Директор остановился возле высоченной двустворчатой двери с
вырезанными царскими вензелями. Остановился, снял очки, покопался пальцем в
нагрудном кармане, достал замшевую салфеточку и стал протирать очки.
Федор ждал.
— Видите ли, Федор, я с самого начала не верил в то, что
кто-то из наших сотрудников способен на такое. Не верил и не хотел, чтобы в
дело вмешивались правоохранительные органы с их… специфическим подходом. Я уверен,
что мы сами сможем все уладить, без громкой огласки и лишнего шума. Я дорожу
репутацией нашего музея и людей, которые в нем работают. Это очень просто.

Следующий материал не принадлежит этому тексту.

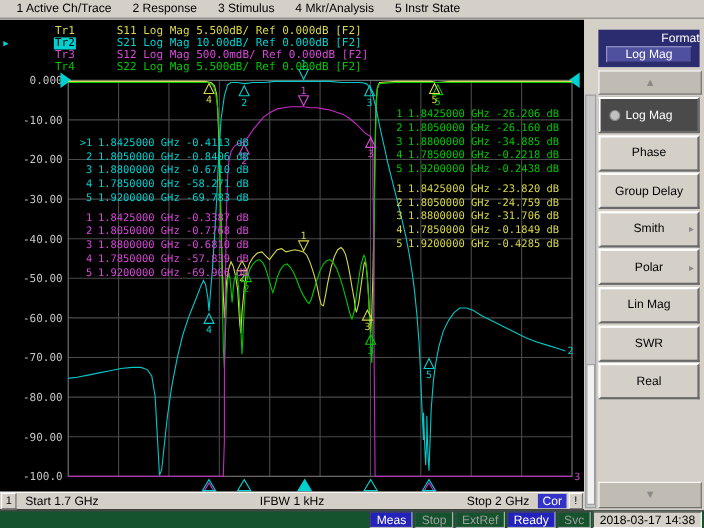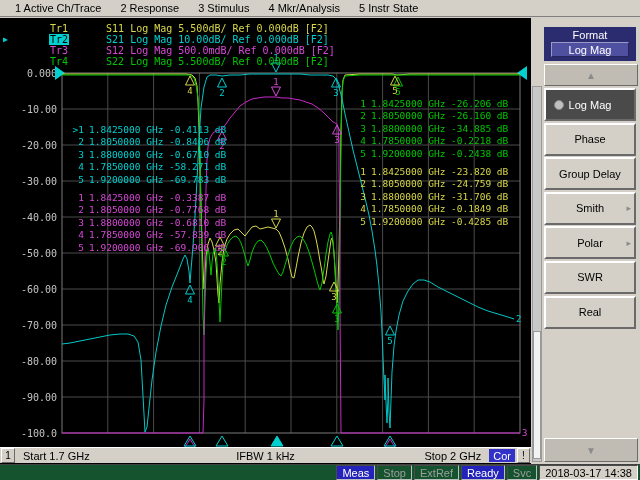--- a/index.html
+++ b/index.html
@@ -34,21 +34,21 @@
   .warn-box{width:11px;height:13px;margin:0 1px 0 2px;border:1px solid;
             border-color:#fff #6a6a6a #6a6a6a #fff;display:flex;align-items:center;
             justify-content:center;font-size:10px;}
   
   .panel{position:absolute;top:18px;left:531px;width:109px;height:446px;background:#d4d0c8;}
   .vscroll{position:absolute;left:1px;top:68px;width:10px;height:376px;background:#c8c8c8;
            border:1px solid #9a9a9a;box-sizing:border-box;}
   .vthumb{position:absolute;left:0;top:244px;width:8px;height:128px;background:#f2f2f2;
           border:1px solid #9a9a9a;box-sizing:border-box;}
   .fmt-header{position:absolute;left:13px;top:9px;width:92px;height:34px;background:#2b2b70;
-              color:#fff;font-size:11px;text-align:center;}
+              color:#fff;font-size:11px;text-align:right;}
   .fmt-title{margin-top:2px;}
   .fmt-value{margin:1px auto 0;width:76px;height:13px;background:#5050a0;
              border:1px solid;border-color:#9a9ac8 #26265c #26265c #9a9ac8;font-size:11px;
              display:flex;align-items:center;justify-content:center;}
   .scroll-btn{position:absolute;left:13px;width:92px;height:20px;background:#c0bcb4;
               border:1px solid;border-color:#fff #6a6a6a #6a6a6a #fff;display:flex;
               align-items:center;justify-content:center;color:#8a8a8a;font-size:10px;}
   .keys{position:absolute;left:13px;top:70px;width:92px;}
   .skey{height:33px;margin-bottom:1.6px;background:#d4d0c8;border:2px solid;
         border-color:#fff #6a6a6a #6a6a6a #fff;display:flex;align-items:center;
@@ -244,20 +244,23 @@
         </div>
         <div class="skey">
           <span>Smith</span>
           <span class="sub">▸</span>
         </div>
         <div class="skey">
           <span>Polar</span>
           <span class="sub">▸</span>
         </div>
         <div class="skey">
+          <span>Lin Mag</span>
+        </div>
+        <div class="skey">
           <span>SWR</span>
         </div>
         <div class="skey">
           <span>Real</span>
         </div>
       </div>
     <div class="scroll-btn" style="top:420px;height:22px;">
         <span>▼</span>
       </div>
   </div>

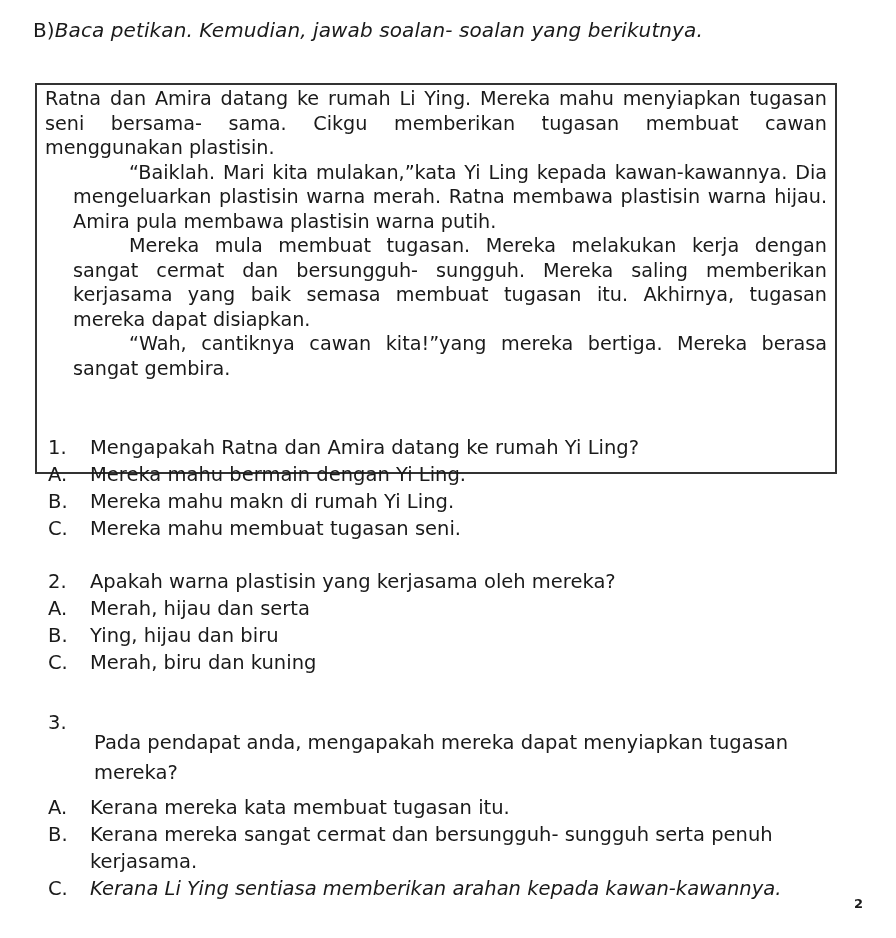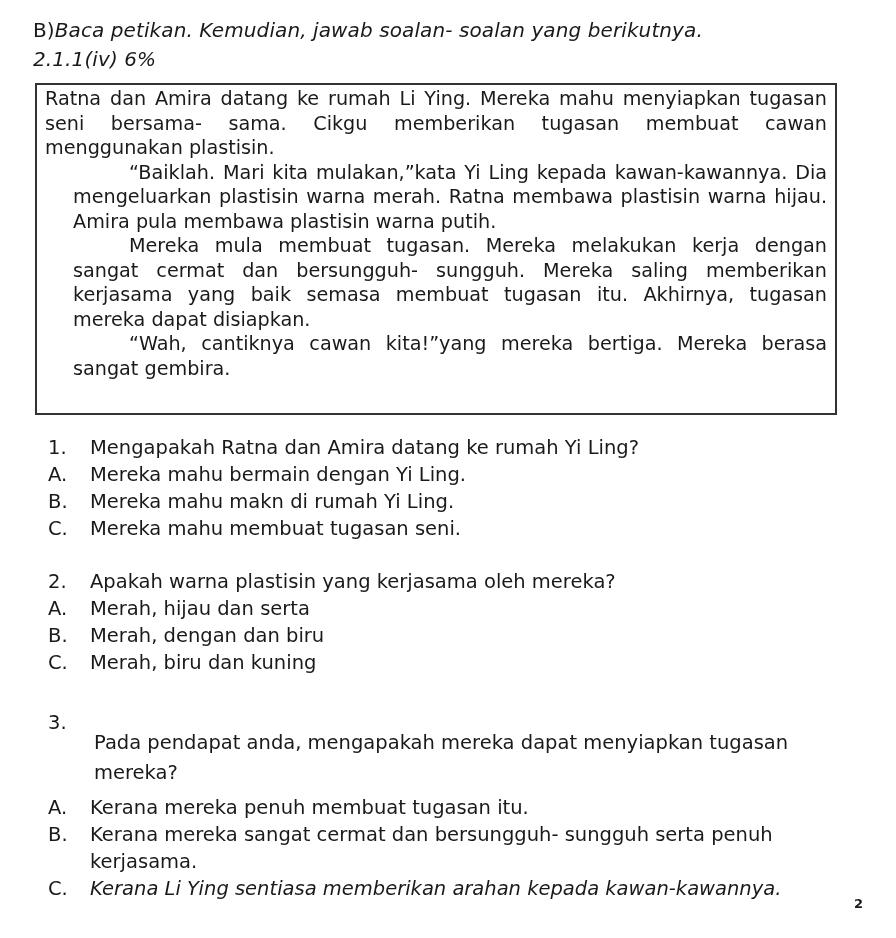--- a/index.html
+++ b/index.html
@@ -24,21 +24,21 @@
       letter-spacing: 0.1px;
     }
     .header .title em { font-style: italic; }
     .header .code { font-style: italic; }
 
     .passage {
       position: absolute;
       left: 35px;
       top: 83px;
       width: 802px;
-      height: 332px;
+      height: 391px;
       border: 2px solid #333;
       box-sizing: border-box;
       padding: 2px 8px 0 8px;
       font-size: 19.2px;
       line-height: 24.5px;
       text-align: justify;
     }
     .passage p {
       margin: 0;
       text-align: justify;
@@ -73,21 +73,20 @@
       font-weight: bold;
     }
   </style>
 </head>
 <body>
 
 <div class="header">
   <div class="title">
     <span>B)</span><em>Baca petikan. Kemudian, jawab soalan- soalan yang berikutnya.</em>
   </div>
-  <div class="code">2.1.1(iv) 6%</div>
 </div>
 
 <div class="passage">
   <p>Ratna dan Amira datang ke rumah Li Ying. Mereka mahu menyiapkan tugasan seni bersama- sama. Cikgu memberikan tugasan membuat cawan menggunakan plastisin.</p>
   <p class="indent">“Baiklah. Mari kita mulakan,”kata Yi Ling kepada kawan-kawannya. Dia mengeluarkan plastisin warna merah. Ratna membawa plastisin warna hijau. Amira pula membawa plastisin warna putih.</p>
   <p class="indent">Mereka mula membuat tugasan. Mereka melakukan kerja dengan sangat cermat dan bersungguh- sungguh. Mereka saling memberikan kerjasama yang baik semasa membuat tugasan itu. Akhirnya, tugasan mereka dapat disiapkan.</p>
   <p class="indent">“Wah, cantiknya cawan kita!”yang mereka bertiga. Mereka berasa sangat gembira.</p>
 </div>
 
 <div class="questions">
@@ -115,36 +114,36 @@
     <div class="q-line">
       <span class="num">2.</span>
       <span class="txt">Apakah warna plastisin yang kerjasama oleh mereka?</span>
     </div>
     <div class="opt-line">
       <span class="num">A.</span>
       <span class="txt">Merah, hijau dan serta</span>
     </div>
     <div class="opt-line">
       <span class="num">B.</span>
-      <span class="txt">Merah, dengan dan biru</span>
+      <span class="txt">Ying, hijau dan biru</span>
     </div>
     <div class="opt-line">
       <span class="num">C.</span>
       <span class="txt">Merah, biru dan kuning</span>
     </div>
   </div>
 
   <div class="q-block" style="top:274px;">
     <div class="q-line" style="line-height:30px; margin-bottom:6px;">
       <span class="num">3.</span>
       <span class="txt" style="padding-left:4px;margin-top:20px;">Pada pendapat anda, mengapakah mereka dapat menyiapkan tugasan mereka?</span>
     </div>
     <div class="opt-line">
       <span class="num">A.</span>
-      <span class="txt" style="max-width:720px;">Kerana mereka penuh membuat tugasan itu.</span>
+      <span class="txt" style="max-width:720px;">Kerana mereka kata membuat tugasan itu.</span>
     </div>
     <div class="opt-line">
       <span class="num">B.</span>
       <span class="txt" style="max-width:700px;">Kerana mereka sangat cermat dan bersungguh- sungguh serta penuh kerjasama.</span>
     </div>
     <div class="opt-line">
       <span class="num">C.</span>
       <span class="txt" style="max-width:720px;font-style:italic;">Kerana Li Ying sentiasa memberikan arahan kepada kawan-kawannya.</span>
     </div>
   </div>

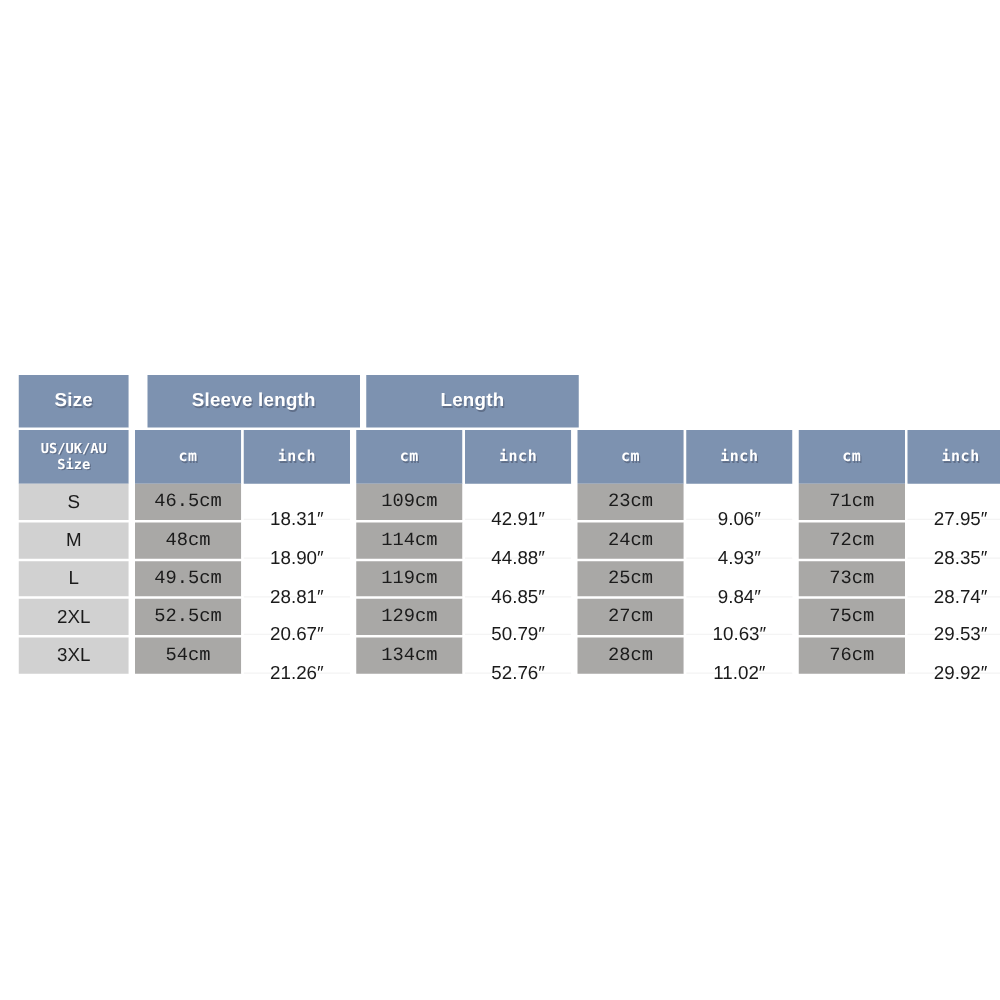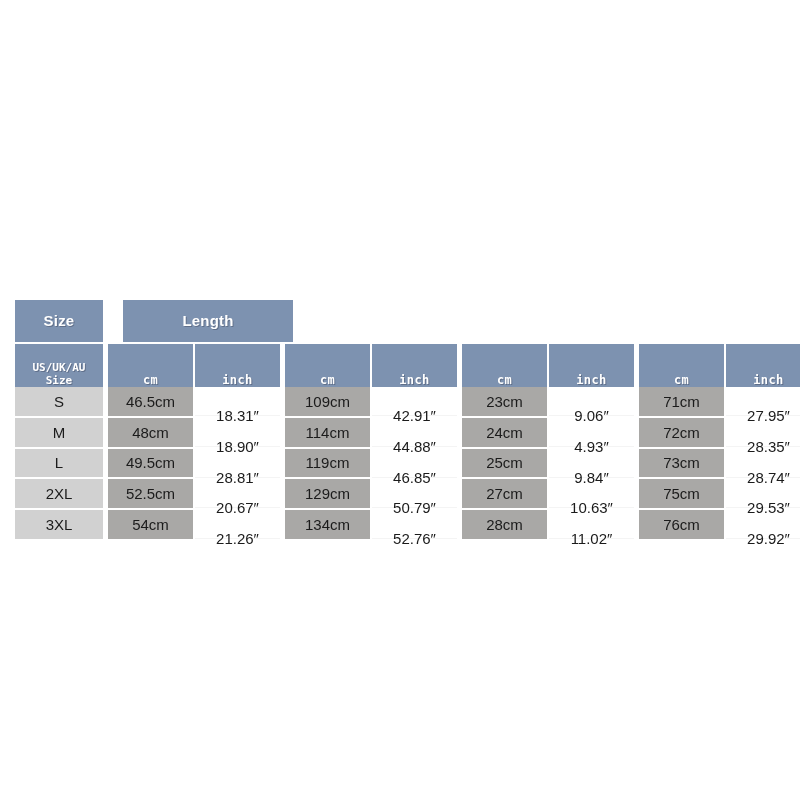--- a/index.html
+++ b/index.html
@@ -63,21 +63,20 @@
     text-shadow: 1px 1px 0 rgba(90,105,130,.85);
   }
 
   
   .sub-label {
     font-family: "DejaVu Sans Mono", "Liberation Mono", monospace;
     font-weight: bold;
     font-size: 12px;
     letter-spacing: .4px;
     text-shadow: 1px 1px 0 rgba(90,105,130,.85);
-    align-items: flex-end;
   }
   .sub-label.small {
     font-size: 11px;
     letter-spacing: 0px;
     padding: 0 2px;
   }
 
   
   .w-size  { flex: 0 0 88px; }
   .w-group { flex: 0 0 170px; }
@@ -112,20 +111,21 @@
     color: #1b1b1b;
   }
 
   .cell-size {
     background: #d1d1d1;
     font-size: 15px;
   }
   .cell-cm {
     background: #a9a8a6;
     font-weight: normal;
+    font-family: Liberation Mono, monospace;
   }
   .cell-inch {
     background: #f4f4f4;
     margin-top: 28px;
   }
 
   
   .cell-inch { box-shadow: inset 0 0 0 0 transparent; }
 
 </style>
@@ -134,20 +134,21 @@
 
 <div id="root">
 
   <div id="size-chart">
 
     <div class="hdr-row">
       <div class="hdr-cell grp-title w-size">Size</div>
       <div class="gap-grp"></div>
       <div class="gap-grp"></div>
       <div class="gap-grp"></div>
+      <div class="hdr-cell grp-title w-group">Sleeve length</div>
       <div class="gap-grp"></div>
       <div class="hdr-cell grp-title w-group">Length</div>
     </div>
 
     <div class="hdr-row sub">
       <div class="hdr-cell sub-label small w-size">
         <div>
           <div>US/UK/AU</div>
           <div>Size</div>
         </div>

— Просто, — согласился Федор Башилов. — Я уйду с работы,
Петр Ильич, когда все закончится. Вы меня отпустите?
Директор нацепил очки и посмотрел на него:
— Не без сожаления, Федор Алексеевич. Не без сожаления.
Поклонился коротким поклоном и исчез за высокой дверью с
царскими вензелями.
Федор сбежал по лестнице на один пролет и уставился в
полукруглое окно, выходившее в музейный садик, который нынче был засыпан
снегом.
Лучше бы еще раз избили, подумал он. Ей-богу, лучше.
Ноша на самом деле оказалась непосильной.
В отделе русского искусства царили скорбь и отчаяние. Марья
Трофимовна с ним не разговаривала, обе Марии Викторовны судорожно сморкались, а
Нелечка все таращила глаза и время от времени качала по адресу Федора головой,
и он сбежал от них к соседям, в отдел малых голландцев, но и там не было ничего
хорошего. Все разговаривали только о краже и смотрели на Федора не просто так,
а с неким смыслом.
Он вышел на улицу — это называлось «в город», хотя музей
стоял в центре Москвы, а вовсе не за городом, — и в киоске купил себе сосиску в
тесте, вспомнив того, вчерашнего лоточника, накормившего и напоившего его
просто так.
Много лет Федор Башилов был уверен, что никто ничего и
никогда не делает просто так, а только с умыслом и только в свою пользу! Отец
всегда так говорил, а отцу Федор когда-то безоговорочно верил. Ему показалось,
что это было давным-давно.
Он сидел на холодном парапете, отделявшем улицу от проезжей
части, жевал сосиску и все время посматривал на часы. Виктория должна приехать
в четыре, и он понятия не имел, как дожить до этого времени! Хоть бы скорее, и
хоть бы все получилось — чтобы Петр Ильич перестал смотреть на него с таким
брезгливым и отчужденным сочувствием! Чтобы Марья Трофимовна перестала
потрясать в отчаянии своими сухонькими ручками, чтобы все стало как было, потому
что это «бывшее» оказалось самым замечательным в жизни!